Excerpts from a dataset
====

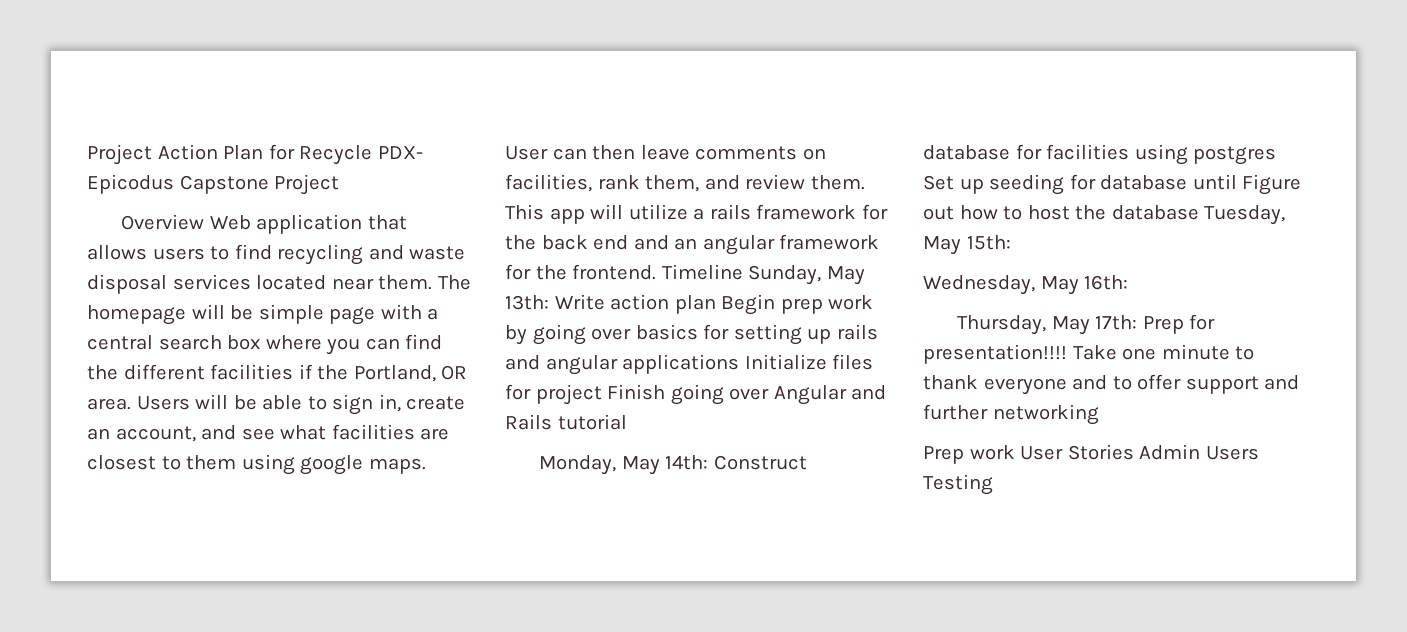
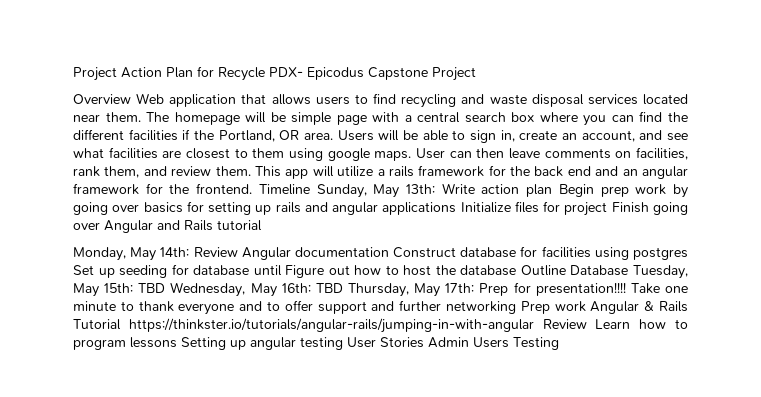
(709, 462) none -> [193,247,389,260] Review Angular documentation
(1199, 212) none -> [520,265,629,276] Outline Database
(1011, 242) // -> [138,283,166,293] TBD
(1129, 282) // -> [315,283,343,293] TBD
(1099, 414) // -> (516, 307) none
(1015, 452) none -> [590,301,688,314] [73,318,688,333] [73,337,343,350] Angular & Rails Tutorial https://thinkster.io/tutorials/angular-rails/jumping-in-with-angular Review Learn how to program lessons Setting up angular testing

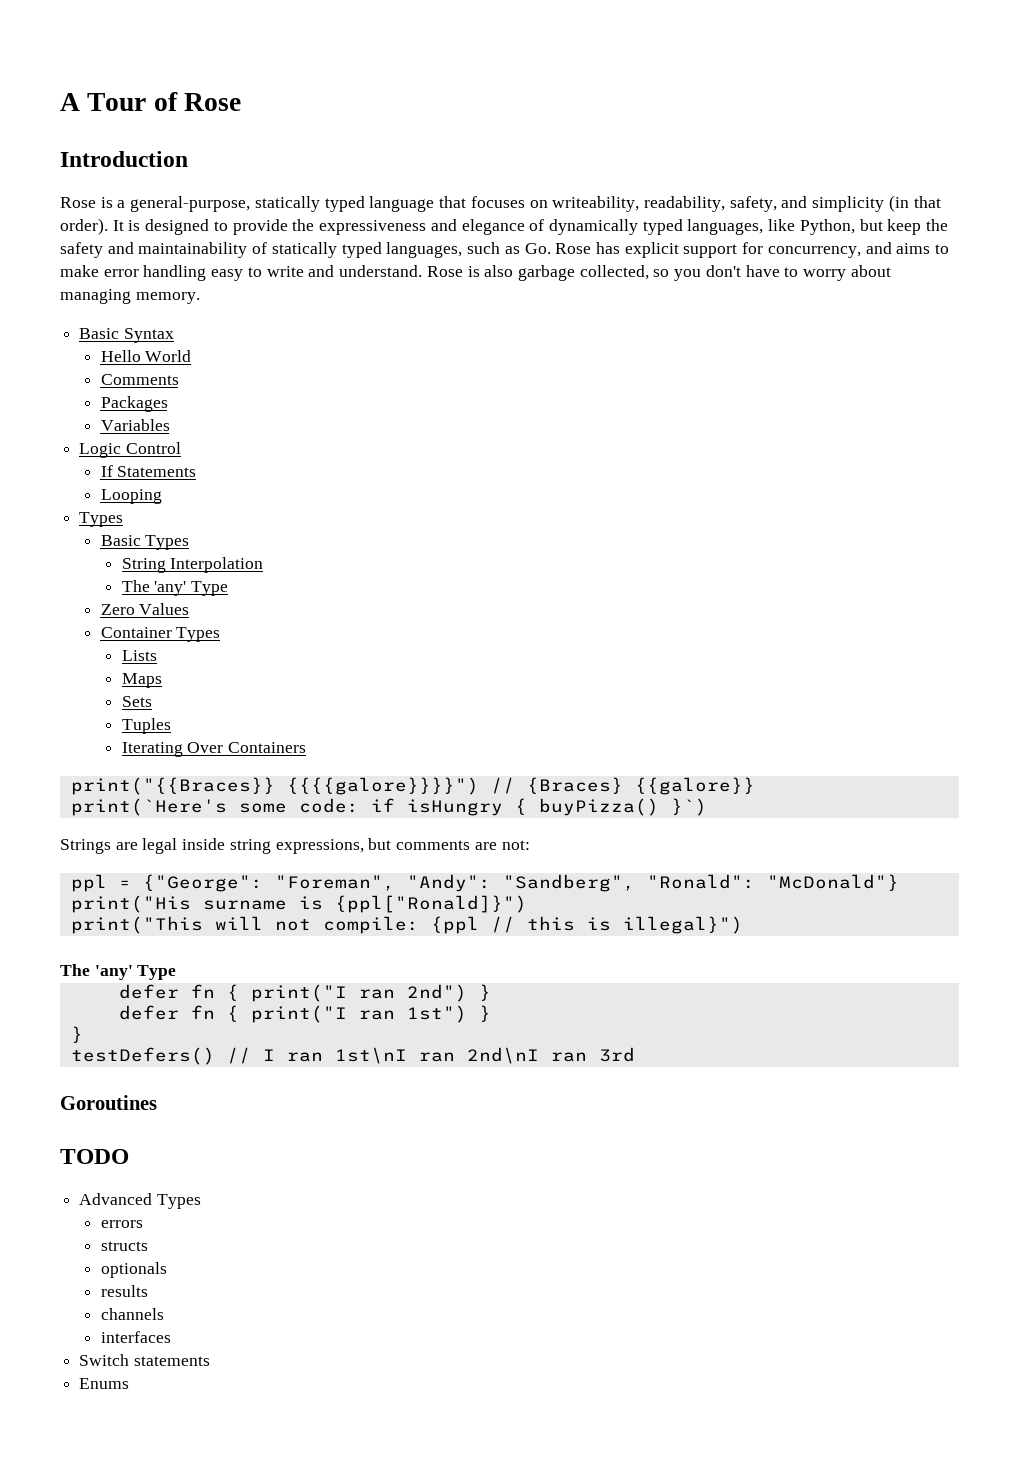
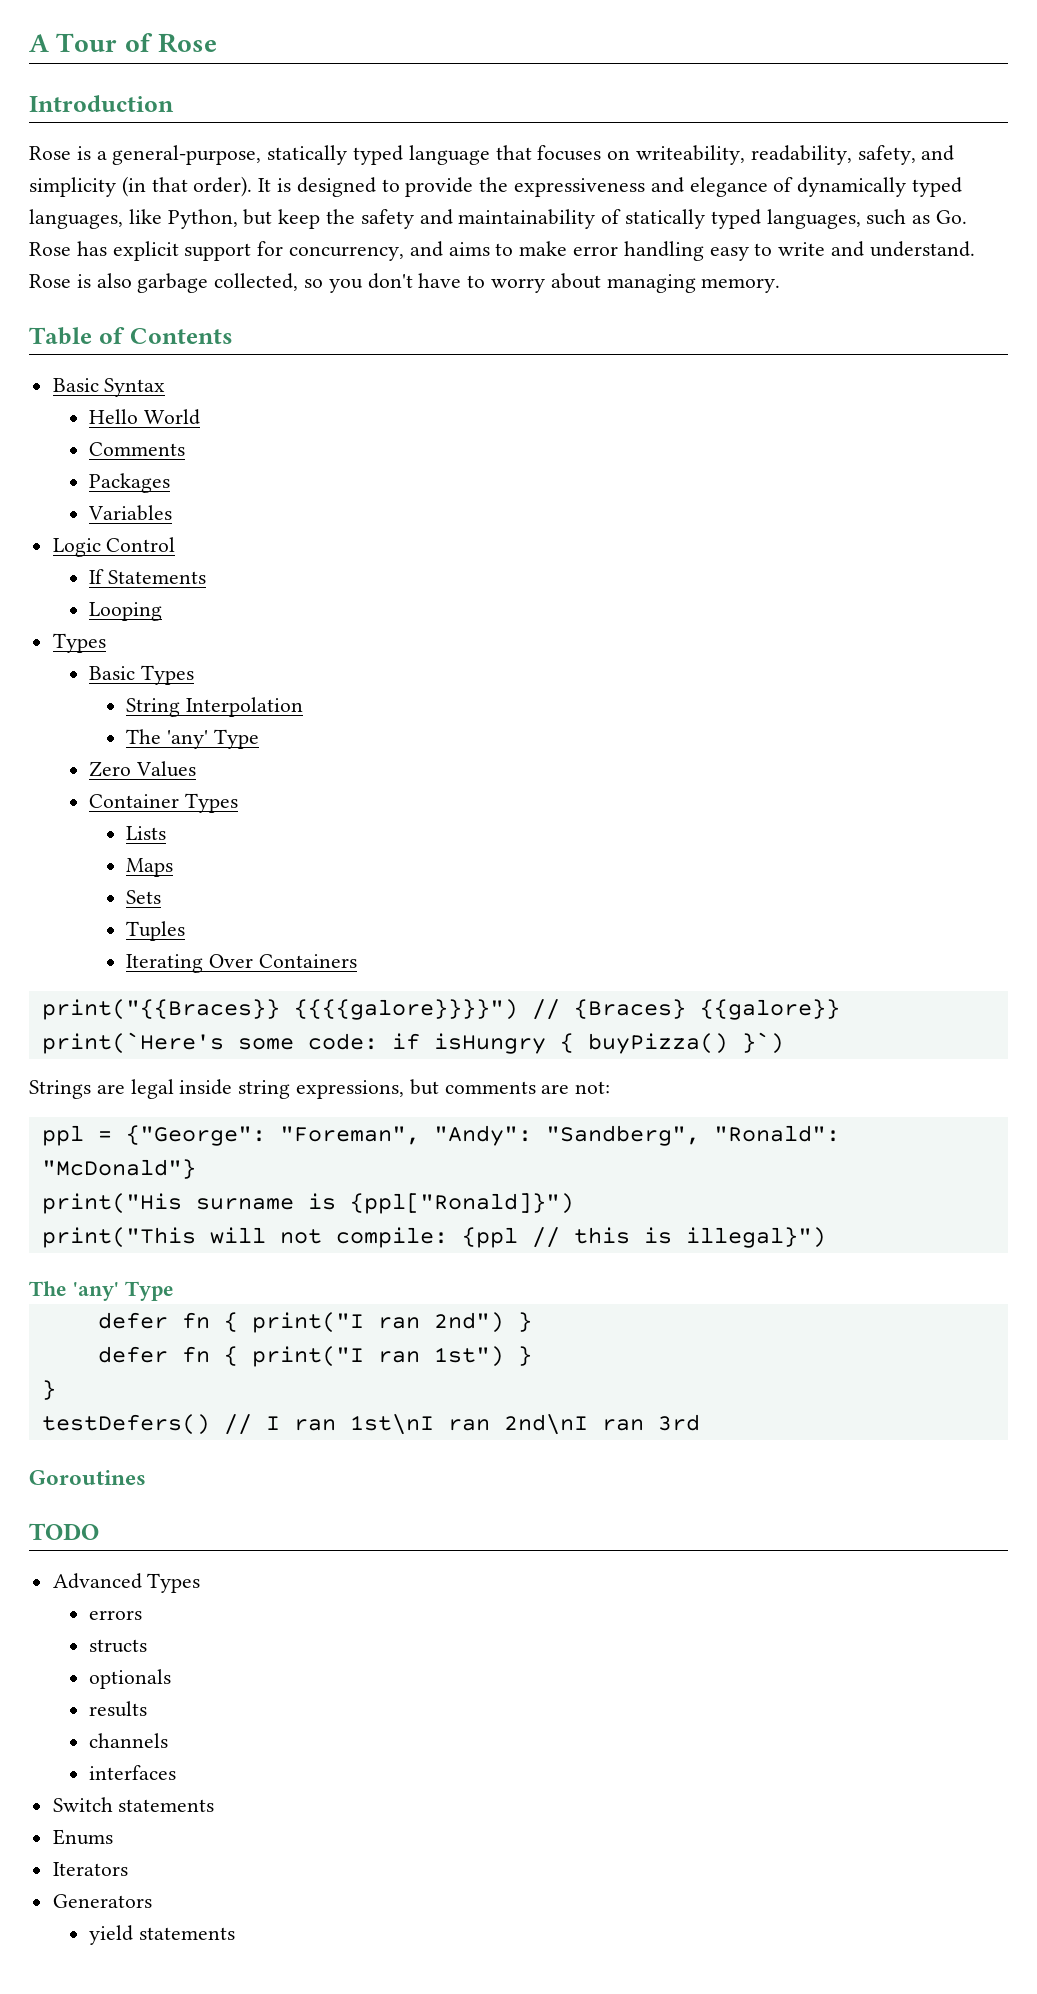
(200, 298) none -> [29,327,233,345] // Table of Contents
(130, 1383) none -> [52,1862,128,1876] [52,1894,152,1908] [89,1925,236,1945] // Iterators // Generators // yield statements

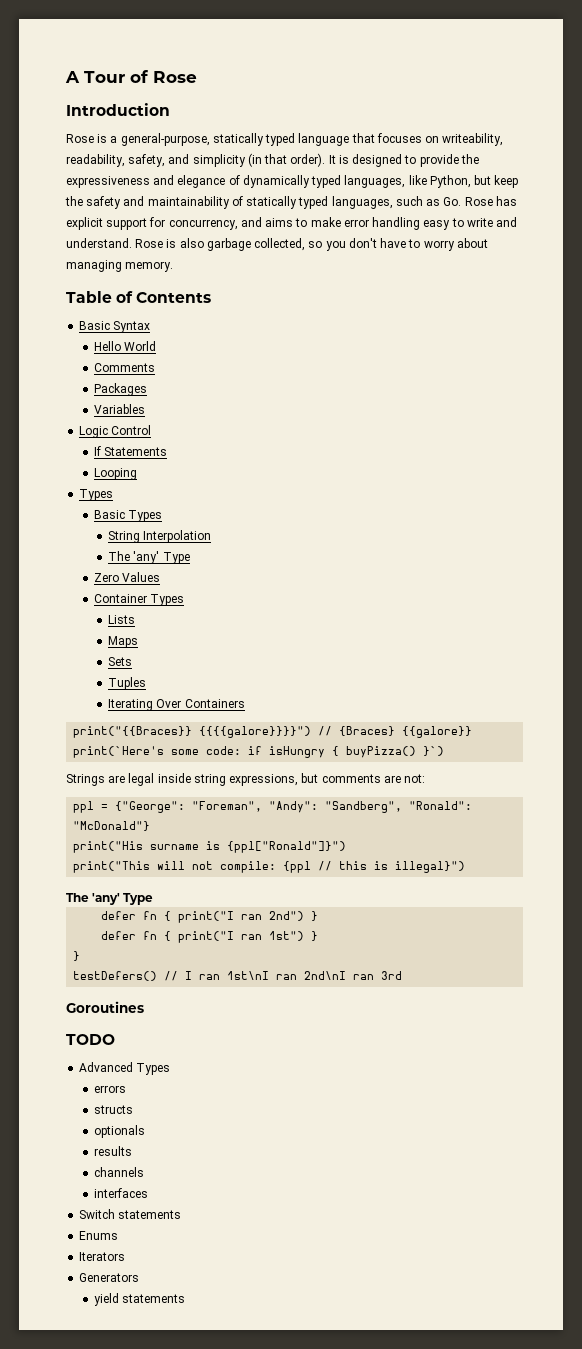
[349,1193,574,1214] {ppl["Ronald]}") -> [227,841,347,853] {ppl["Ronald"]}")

====

■ HOW TO COMPLETE THIS TASK ■
Quote the data above in full, leaving out the pictures it holds.

■ COMPLETED TASK ■
(709, 462) none -> [193,247,389,260] Review Angular documentation
(1199, 212) none -> [520,265,629,276] Outline Database
(1011, 242) // -> [138,283,166,293] TBD
(1129, 282) // -> [315,283,343,293] TBD
(1099, 414) // -> (516, 307) none
(1015, 452) none -> [590,301,688,314] [73,318,688,333] [73,337,343,350] Angular & Rails Tutorial https://thinkster.io/tutorials/angular-rails/jumping-in-with-angular Review Learn how to program lessons Setting up angular testing

(200, 298) none -> [29,327,233,345] // Table of Contents
(130, 1383) none -> [52,1862,128,1876] [52,1894,152,1908] [89,1925,236,1945] // Iterators // Generators // yield statements

[349,1193,574,1214] {ppl["Ronald]}") -> [227,841,347,853] {ppl["Ronald"]}")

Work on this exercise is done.